▶ _WORK REQUIRED_: Wherever the word "layer" appears in a line below, that line counts; report the total number of such lines only.

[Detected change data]
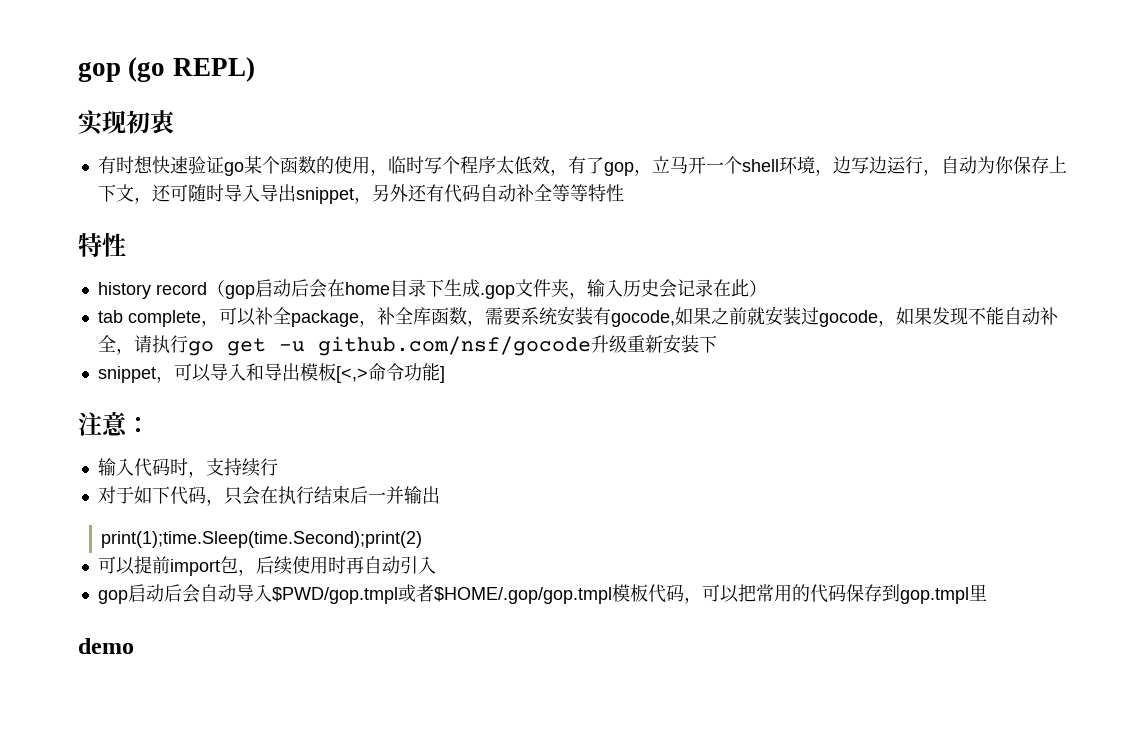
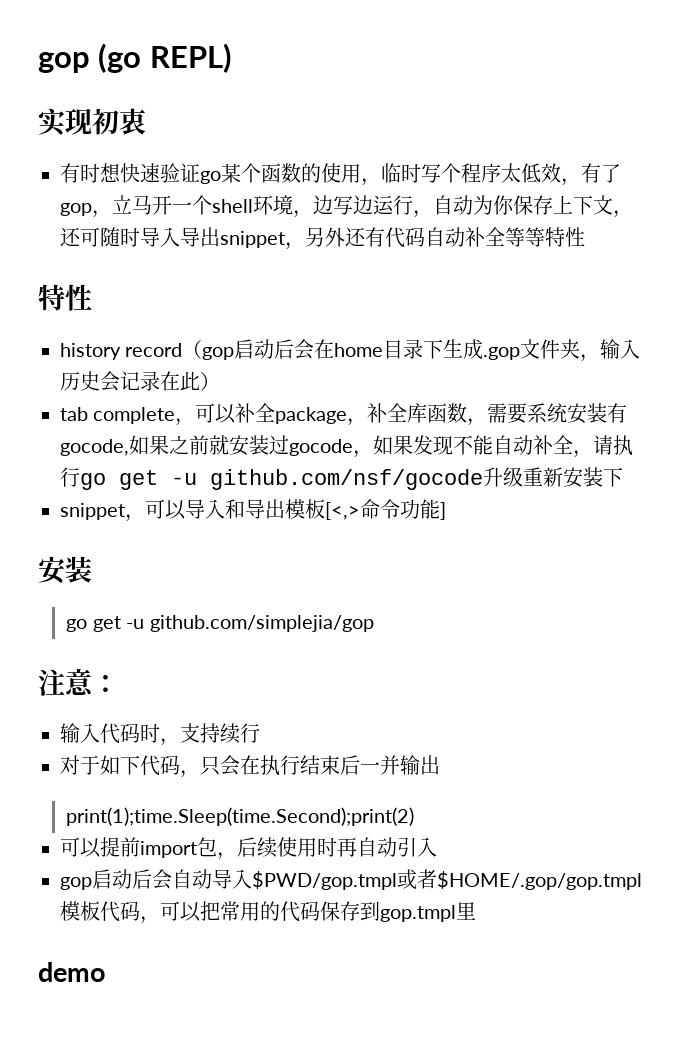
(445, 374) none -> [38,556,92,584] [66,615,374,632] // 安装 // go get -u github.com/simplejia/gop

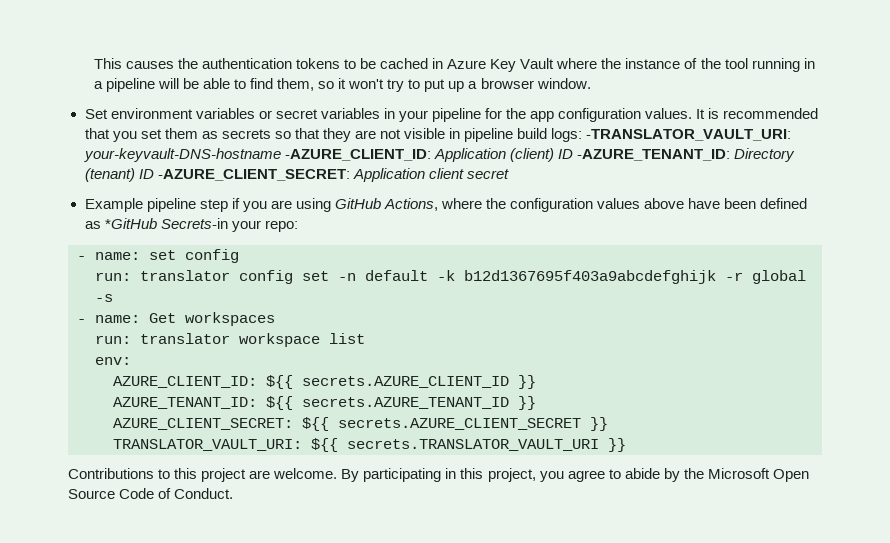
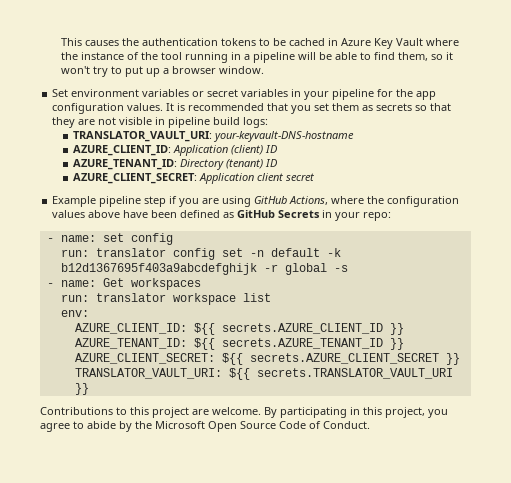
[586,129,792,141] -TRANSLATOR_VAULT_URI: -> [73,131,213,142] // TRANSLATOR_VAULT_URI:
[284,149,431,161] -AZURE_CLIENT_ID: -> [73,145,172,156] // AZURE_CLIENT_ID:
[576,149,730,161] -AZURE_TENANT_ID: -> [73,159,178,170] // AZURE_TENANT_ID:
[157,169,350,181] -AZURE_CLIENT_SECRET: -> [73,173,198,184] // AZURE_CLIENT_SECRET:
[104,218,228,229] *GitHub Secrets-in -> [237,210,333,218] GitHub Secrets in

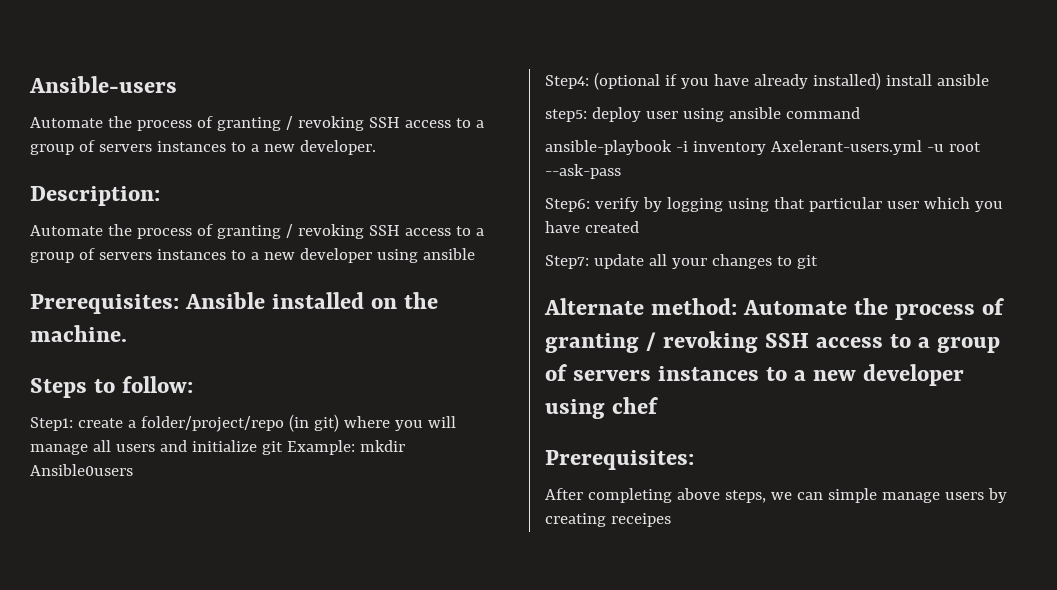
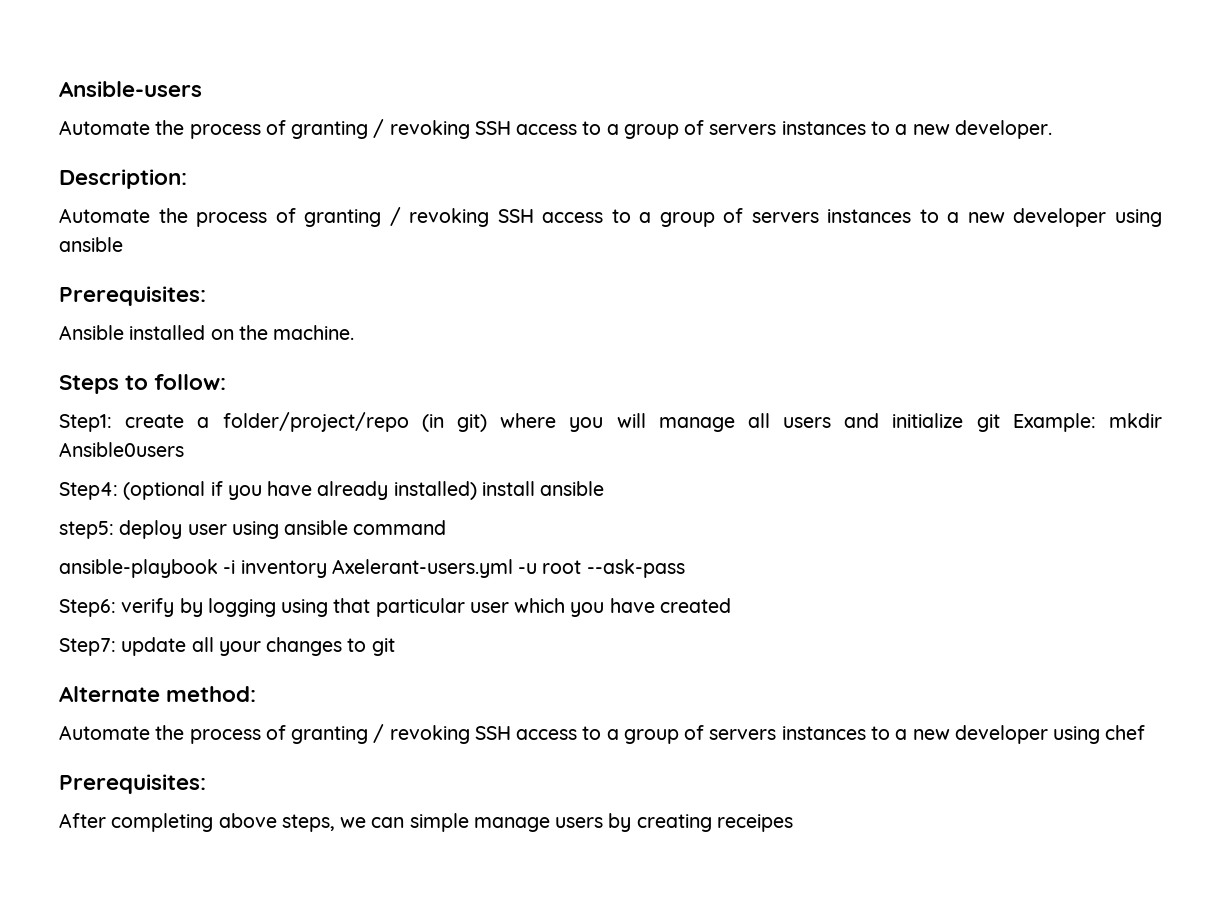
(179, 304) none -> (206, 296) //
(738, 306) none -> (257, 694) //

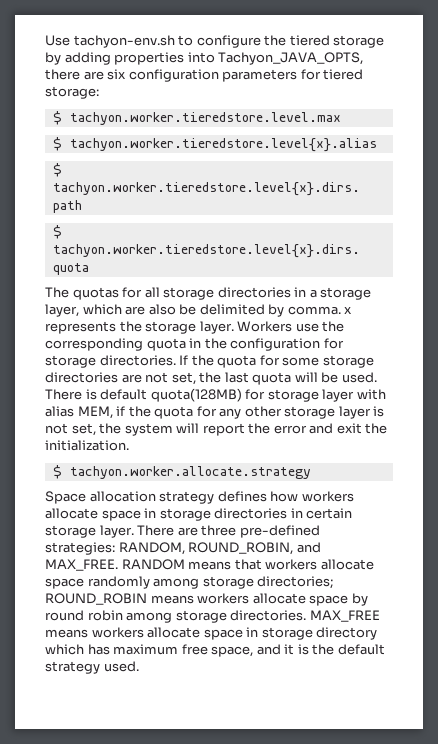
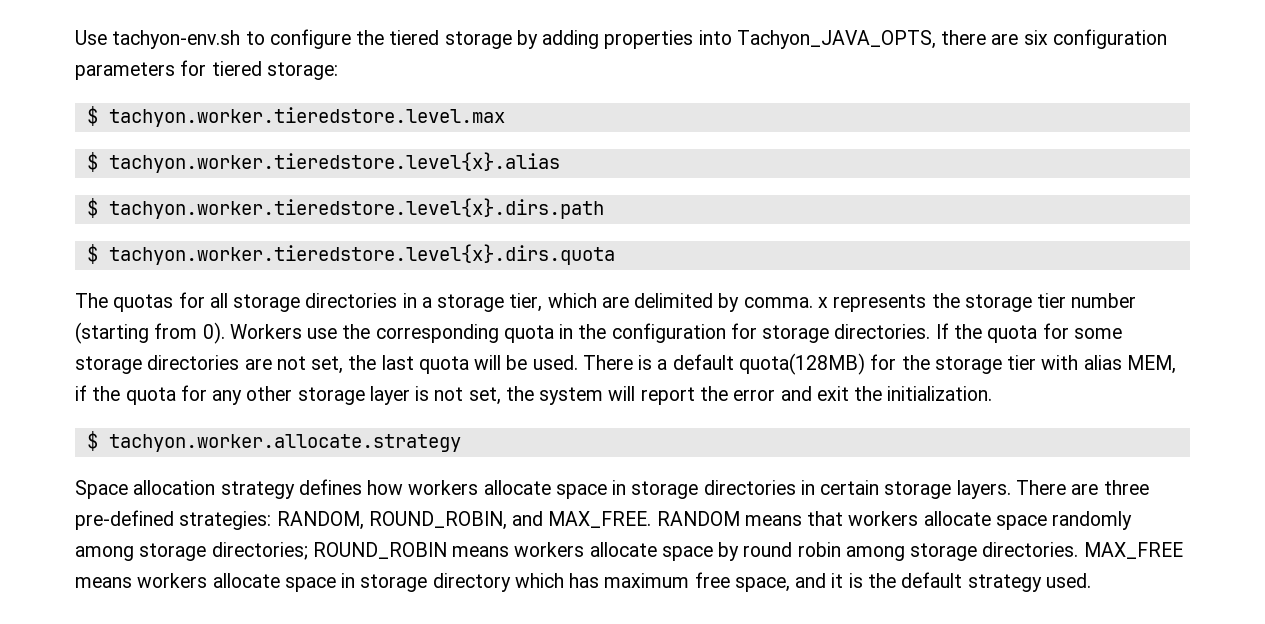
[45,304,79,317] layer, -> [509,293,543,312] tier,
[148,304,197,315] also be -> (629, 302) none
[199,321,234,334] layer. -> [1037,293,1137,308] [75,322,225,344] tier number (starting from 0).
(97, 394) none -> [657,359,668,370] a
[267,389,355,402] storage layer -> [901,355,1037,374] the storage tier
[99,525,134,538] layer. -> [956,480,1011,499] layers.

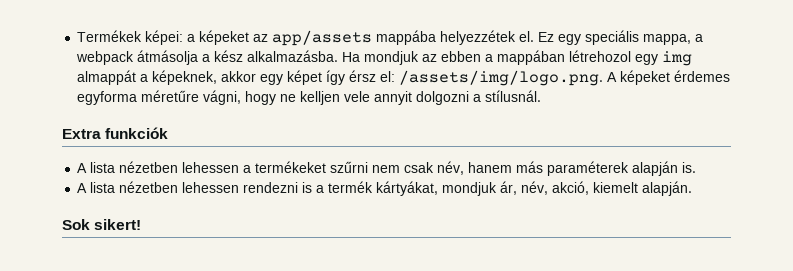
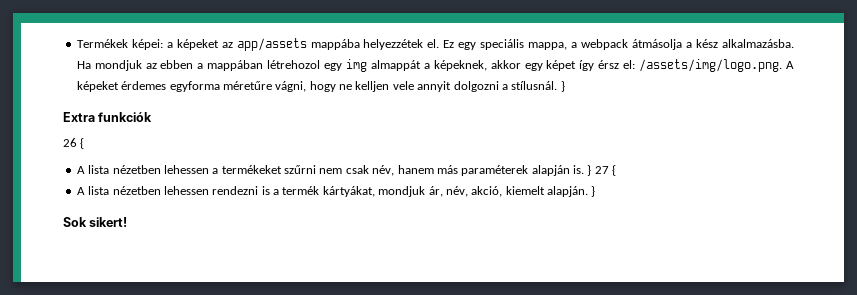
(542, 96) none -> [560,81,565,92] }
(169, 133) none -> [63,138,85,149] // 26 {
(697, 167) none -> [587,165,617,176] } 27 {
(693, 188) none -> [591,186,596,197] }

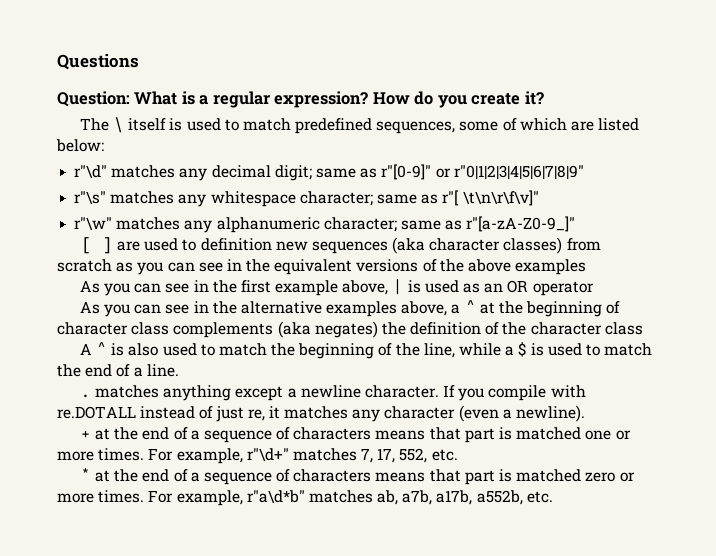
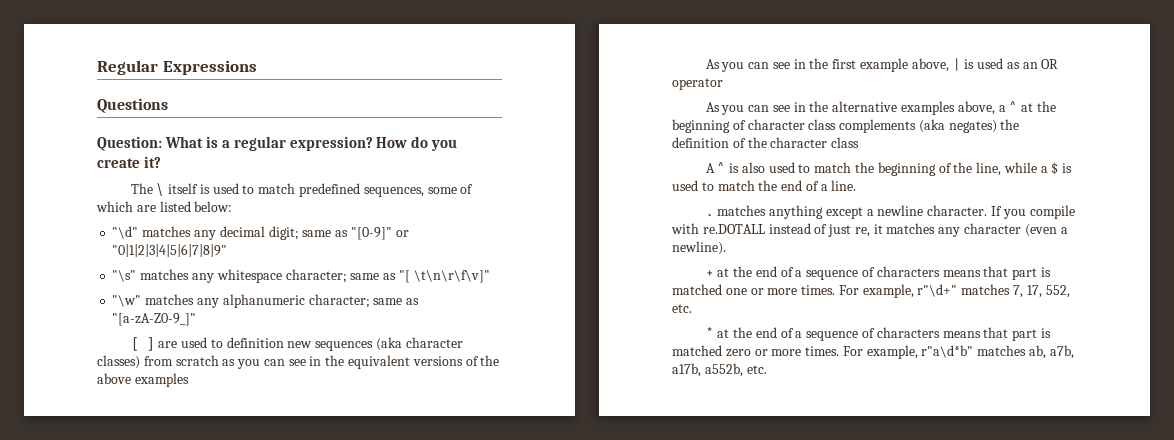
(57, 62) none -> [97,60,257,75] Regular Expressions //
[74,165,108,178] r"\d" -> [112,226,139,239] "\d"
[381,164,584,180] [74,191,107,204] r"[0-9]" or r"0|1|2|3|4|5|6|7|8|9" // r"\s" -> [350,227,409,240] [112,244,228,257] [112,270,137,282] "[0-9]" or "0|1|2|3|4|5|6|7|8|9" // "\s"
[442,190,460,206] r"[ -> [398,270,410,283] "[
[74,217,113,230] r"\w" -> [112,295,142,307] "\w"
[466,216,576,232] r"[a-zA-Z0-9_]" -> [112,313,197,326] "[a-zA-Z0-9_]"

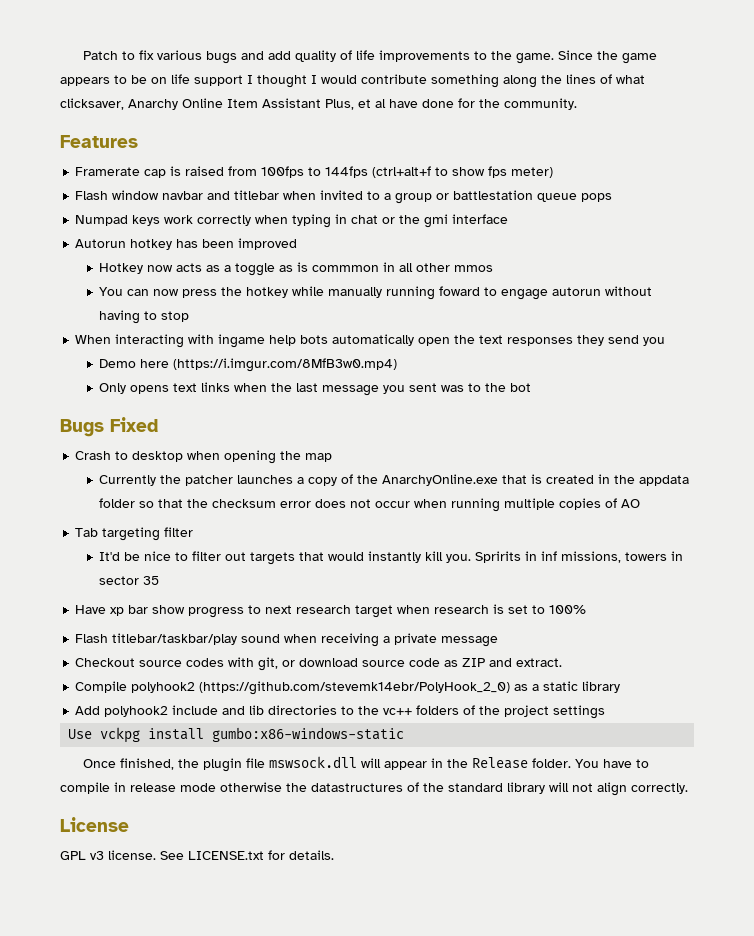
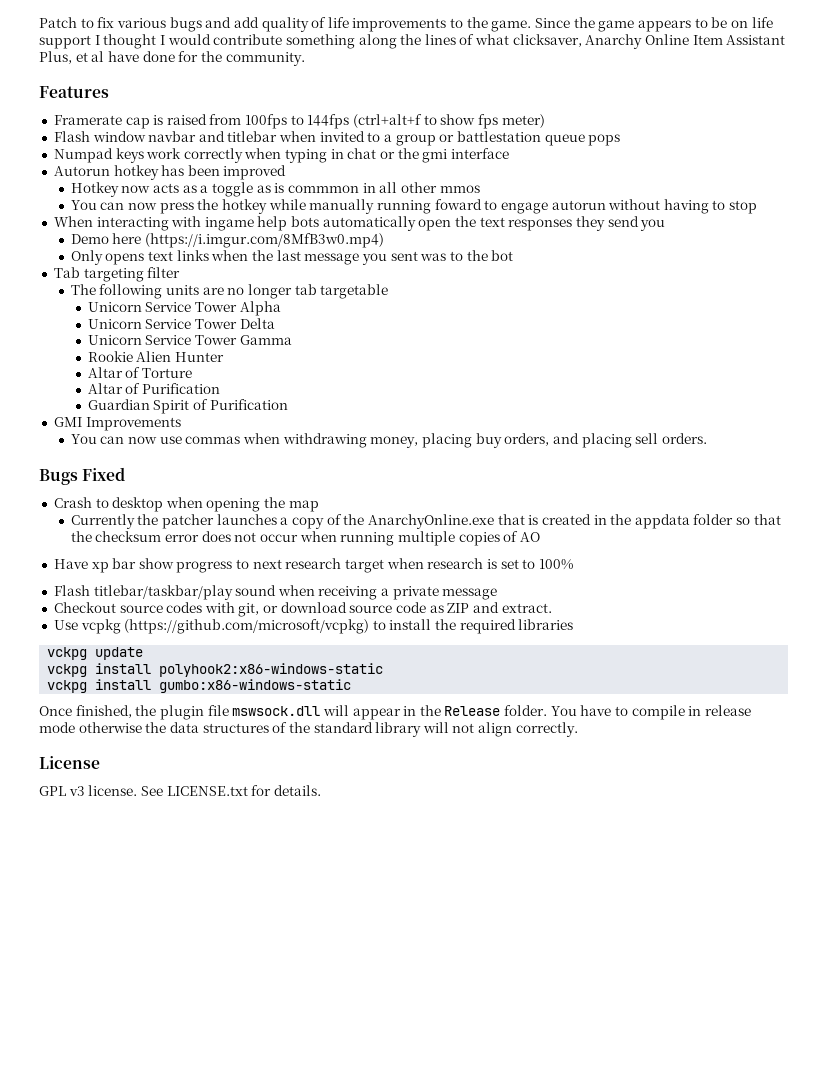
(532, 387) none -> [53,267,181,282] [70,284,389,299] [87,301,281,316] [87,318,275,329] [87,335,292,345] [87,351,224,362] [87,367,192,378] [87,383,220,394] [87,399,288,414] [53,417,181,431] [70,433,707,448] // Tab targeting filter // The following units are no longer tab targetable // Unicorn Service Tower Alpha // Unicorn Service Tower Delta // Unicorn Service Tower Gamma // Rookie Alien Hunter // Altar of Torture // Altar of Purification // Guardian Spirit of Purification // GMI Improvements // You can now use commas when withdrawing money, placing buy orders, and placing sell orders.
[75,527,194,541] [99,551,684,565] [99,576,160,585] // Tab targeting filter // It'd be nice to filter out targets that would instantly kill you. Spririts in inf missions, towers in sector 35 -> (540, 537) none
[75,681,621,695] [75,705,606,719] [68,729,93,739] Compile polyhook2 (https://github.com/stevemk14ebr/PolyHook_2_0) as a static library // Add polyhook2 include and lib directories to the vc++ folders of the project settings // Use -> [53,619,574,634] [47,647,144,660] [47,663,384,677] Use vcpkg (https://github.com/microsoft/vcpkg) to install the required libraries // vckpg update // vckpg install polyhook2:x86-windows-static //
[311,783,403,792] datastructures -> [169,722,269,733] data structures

▶ _RESULT OF THIS TASK_: 4